►

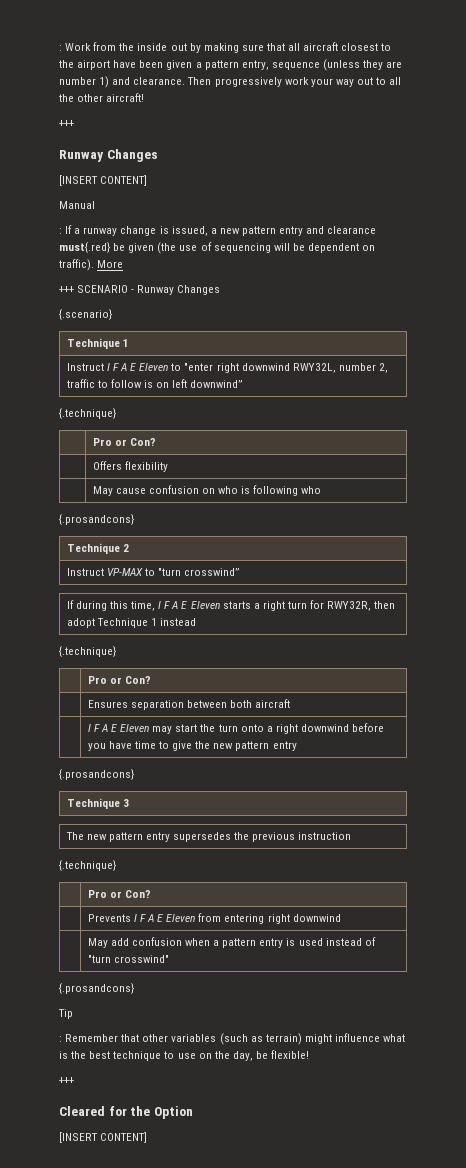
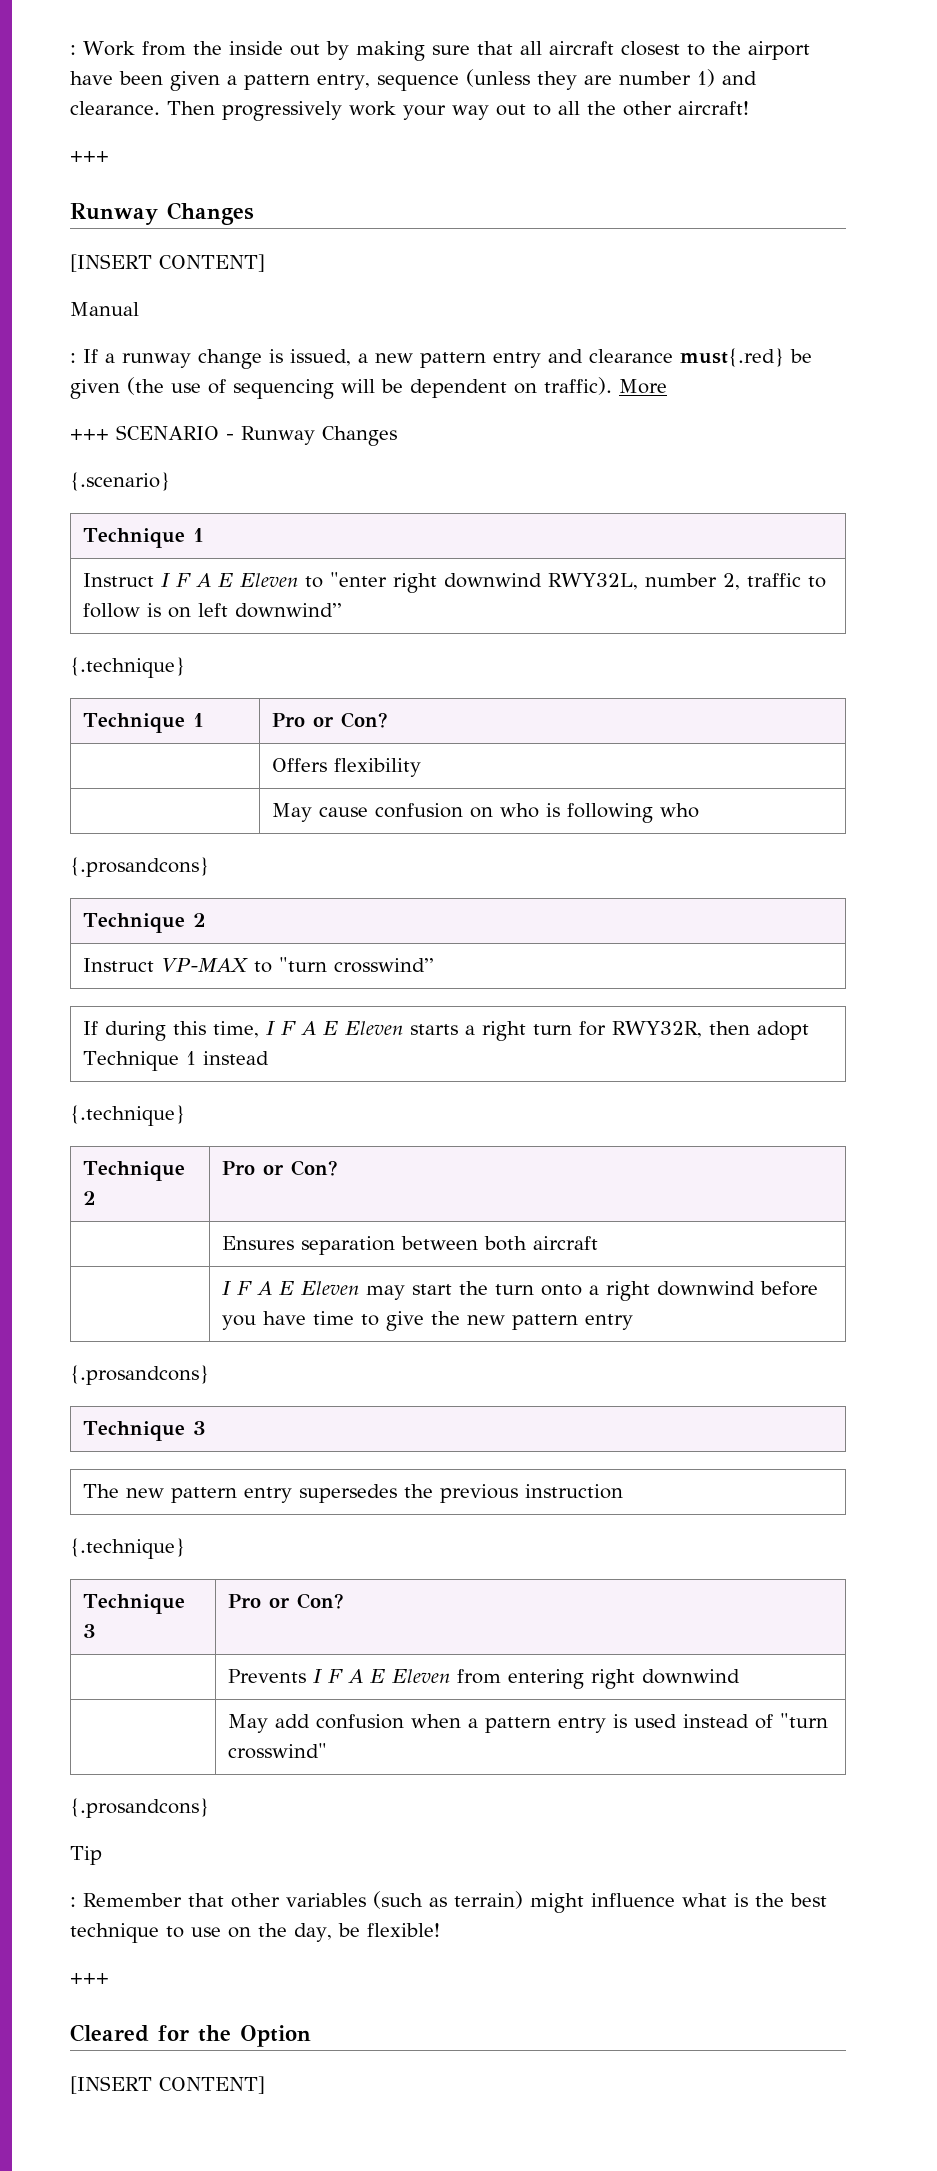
  Instruct I F A E Eleven to "enter right downwind RWY32L, number 2, traffic to follow is on left downwind”
  {.technique}
- | Pro or Con?
+ Technique 1 | Pro or Con?
  If during this time, I F A E Eleven starts a right turn for RWY32R, then adopt Technique 1 instead
  {.technique}
- | Pro or Con?
+ Technique 2 | Pro or Con?
  The new pattern entry supersedes the previous instruction
  {.technique}
- | Pro or Con?
+ Technique 3 | Pro or Con?

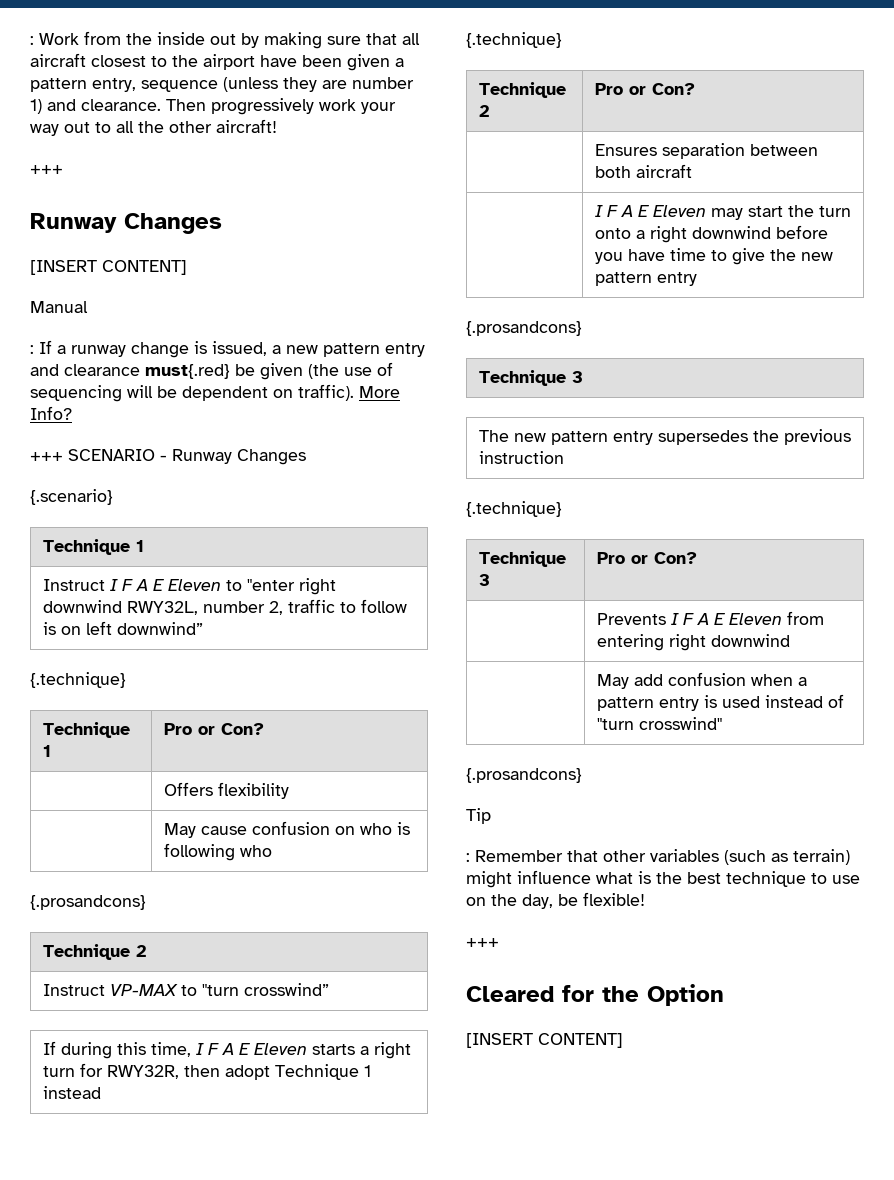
- More
+ More Info?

◄

Which of the lines above include the word "Eleven"? List those lines.

  Instruct I F A E Eleven to "enter right downwind RWY32L, number 2, traffic to follow is on left downwind”
  If during this time, I F A E Eleven starts a right turn for RWY32R, then adopt Technique 1 instead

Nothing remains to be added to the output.